Когда Сидоров ушел, директор Николай Петрович первым нарушил молчание.
— Вот видишь, я говорил, что не скажет, — он и не сказал.
— Давай думать дальше, Николай Петрович.
И они стали «думать дальше».
НА ДВОРЕ
На дворе, уткнувшись носом в стену, стоял и громко плакал мальчик лет шести-семи. На нем была шапка с длинными, неподвязанными ушами и валенки, послужившие, видать, верой и правдой не одному поколению мальчишек.
Плакал он так горько, что я не выдержал:
— Ты чего ревешь?
Молчание. Новый поток слез.
— Ага, я понимаю. Ты делаешь каток — поливаешь снег. Молодец, Вася.
— Я не Вася, а Сережа.
— Очень приятно познакомиться. Чего же ты ревешь, Сережа?
— Так.
— А все же?
Молчание. Всхлип и снова поток слез.
— Может быть, тебя кто-нибудь обидел?
— По…би…ли!..
— Кто?
— Ребята по…би…ли!..
— За что же они тебя побили, Сережа?
— За то, что я фашист.
Не каждый день встречаются на московских дворах семилетние фашисты, ревущие в три ручья. Заинтересованный, я продолжал допрос с пристрастием.

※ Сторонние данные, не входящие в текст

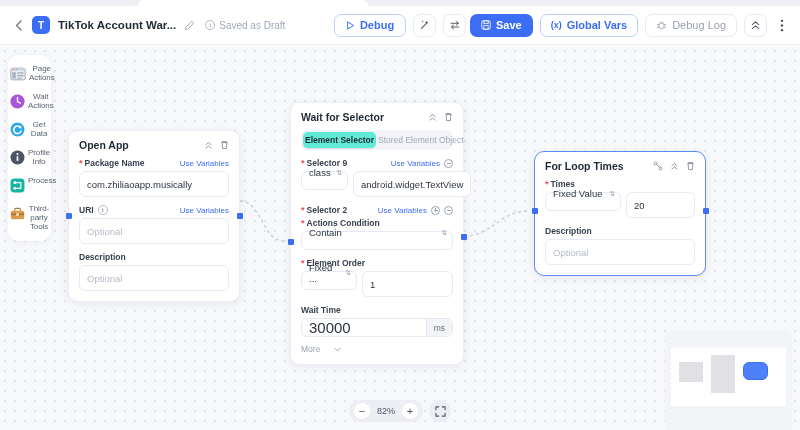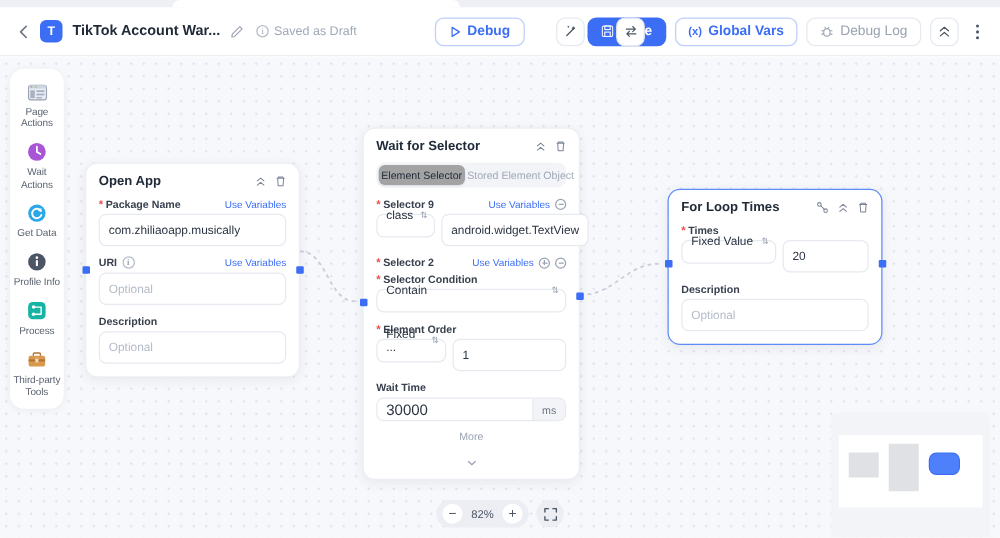--- a/index.html
+++ b/index.html
@@ -55,7 +55,7 @@
 
   .header-center {
     position: absolute; left: 50%; transform: translateX(-50%);
-    display: flex; align-items: center; gap: 25px; margin-left: 32px;
+    display: flex; align-items: center; gap: 7px;
   }
   .btn {
     display: flex; align-items: center; gap: 5px;

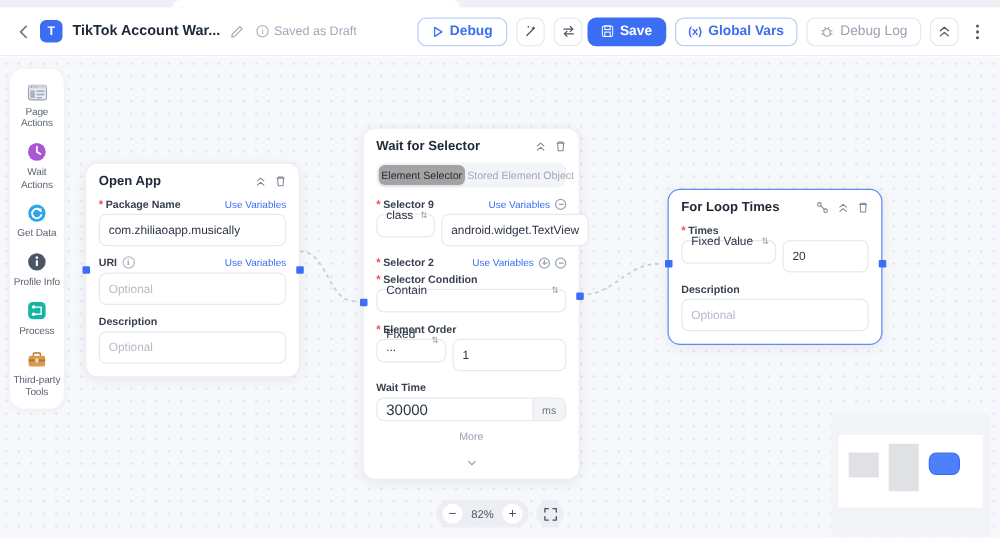--- a/index.html
+++ b/index.html
@@ -105,7 +105,7 @@
     gap: 9px;
   }
   .pal-item {
-    width: 41px; display: flex; flex-direction: column; align-items: center;
+    width: 41px; display: flex; 
     gap: 2px; cursor: pointer;
   }
   .pal-ico { width: 19px; height: 19px; display: flex; align-items: center; justify-content: center; }

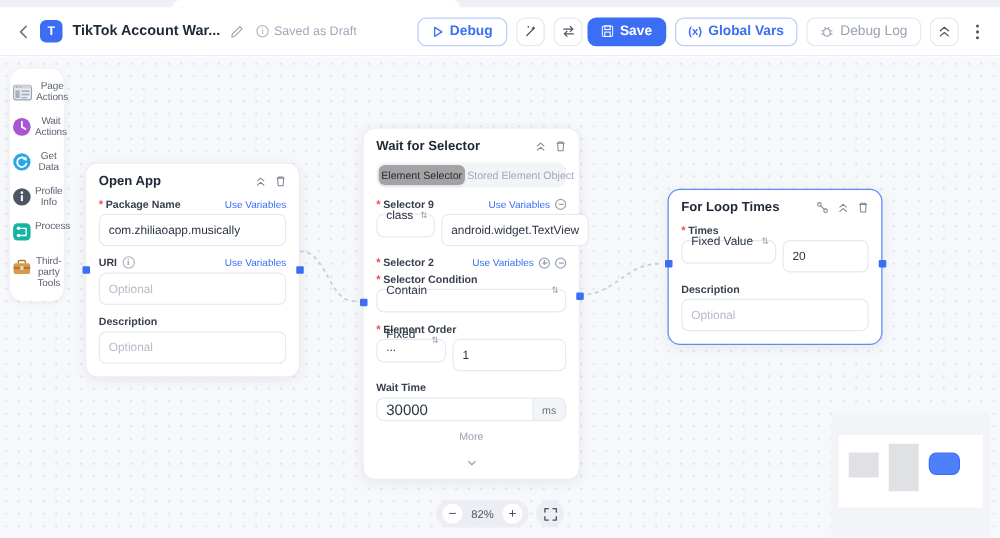--- a/index.html
+++ b/index.html
@@ -178,7 +178,7 @@
     border-radius: 5px; color: #a0a8b8; cursor: pointer; white-space: nowrap;
   }
   .seg.active {
-    background: #a3a3a3; color: #1f2937; font-weight: normal;
+    background: #5eead4; color: #1f2937; font-weight: bold;
     box-shadow: 0 1px 2px rgba(40,50,80,.10);
   }
 

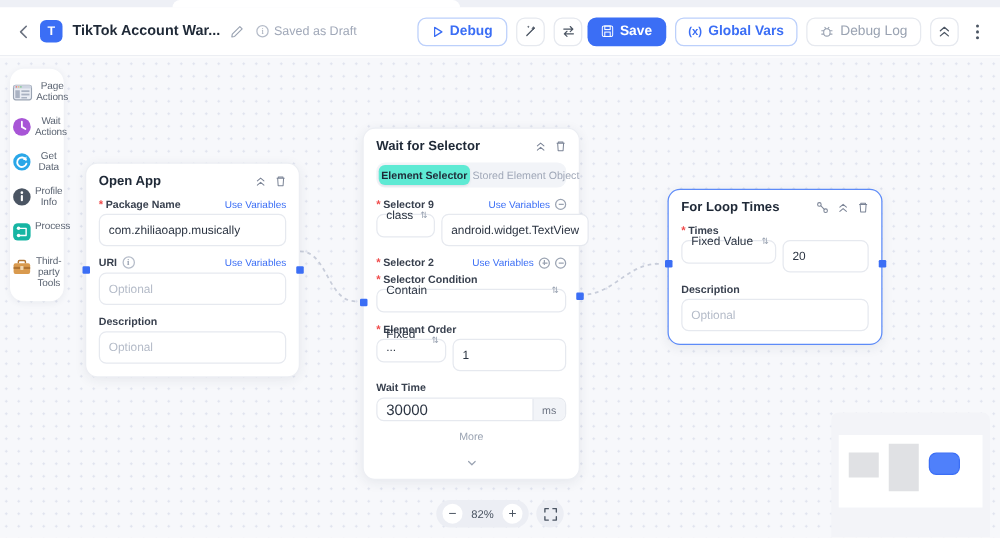--- a/index.html
+++ b/index.html
@@ -497,7 +497,7 @@
       <div class="field-label">
         <span class="lbl-left">
             <span class="req">*</span>
-            <span>Selector Condition</span>
+            <span>Actions Condition</span>
           </span>
       </div>
       <div class="sel" style="width:100%;margin-bottom:8px;">

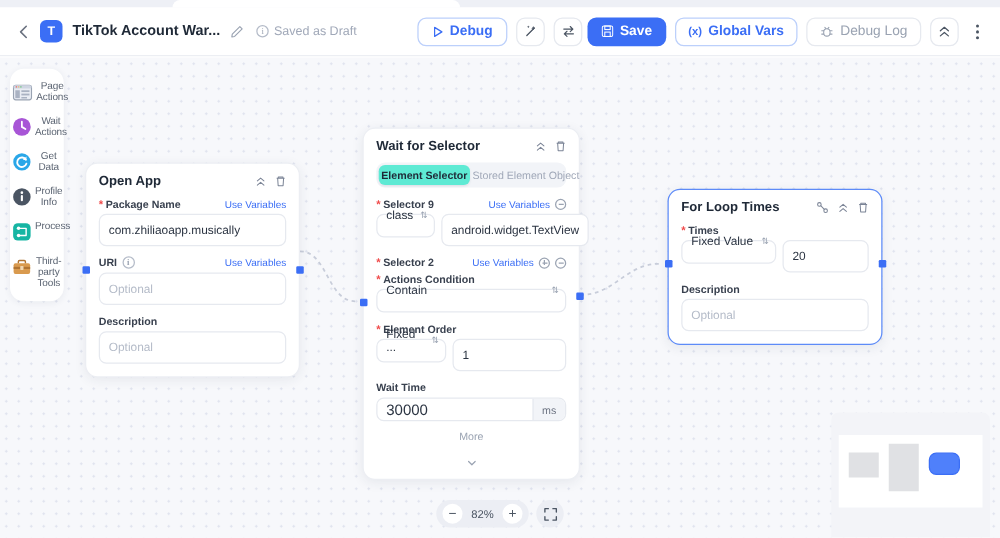--- a/index.html
+++ b/index.html
@@ -186,7 +186,7 @@
     display: flex; align-items: center; height: 19px; border: 1px solid #e6e9ef;
     border-radius: 6px; overflow: hidden; margin-bottom: 7px; background: #fff;
   }
-  .input-suffix .val { flex: 1; padding: 0 7px; font-size: 12px; color: #2b3442; }
+  .input-suffix .val { flex: 1; padding: 0 7px; font-size: 15px; color: #2b3442; }
   .input-suffix .unit {
     background: #f2f4f8; color: #6b7280; font-size: 8.5px; padding: 0 7px;
     height: 100%; display: flex; align-items: center; border-left: 1px solid #e6e9ef;

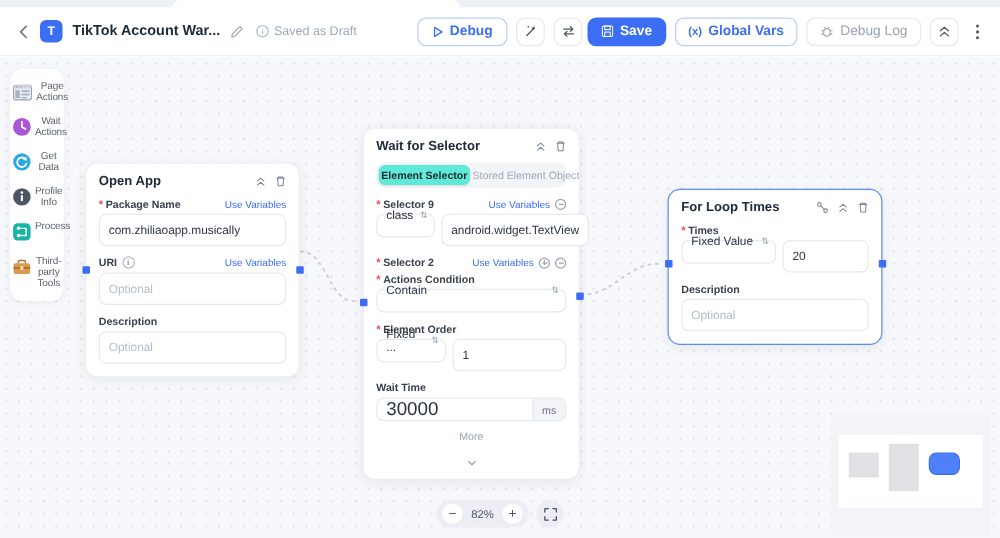--- a/index.html
+++ b/index.html
@@ -194,7 +194,6 @@
   .more {
     font-size: 8.5px; color: #9aa3b2; display: flex; align-items: center; gap: 14px;
     cursor: pointer;
-    flex-direction: column;
   }
 
   .handle {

— Зачем же ты, несчастный, подался в фашисты?
— Я не подавался. Они меня сами так поддали, что я аж полетел,
— Это не ответ, Сергей. Отвечай точно, почему ты стал фашистом?
Сережа всхлипнул, вытер нос болтающимся ухом своей шапки и, тяжело вздохнув, сказал:
— Я потому стал фашистом, что я на нашем дворе самый маленький.
— Точнее, Сергей.
— Я точно. Никто не хочет быть фашистом, когда мы в войну играем. Никто. А меня заставляют и бьют потом. Петька уже четыре раза Буденным был, а Чапаевым — так это даже и не сосчитать. А я все Гитлер да Гитлер.
— Трудно быть Гитлером-то, Сережа?
— А то легко! У Петьки кулак больно тяжелый. Ка-ак даст, не очухаешься! Его все на дворе боятся. Говорят, что у него свинчатная ладошка.
— Так. Плохи твои дела, Сергей.
Сережа всхлипнул и ничего не ответил.
— А сегодня ты кто, Сережа?
— Сегодня они меня Франком хотели сделать. Испанским. Велели мне на Мадрид наступать, а я убежал и спрятался здесь. Они меня ищут теперь.
— Найдут ведь, пожалуй.
— Найдут! С Зинкой я бы еще справился. И с Юркой у нас так на так выходит. А у Петьки кулак свинчатный. Он ка-ак даст!.. Ай, вот они, вот!
В глубине двора показались два мальчика и худенькая девочка в капорчике, с красным крестом на рукаве шубки.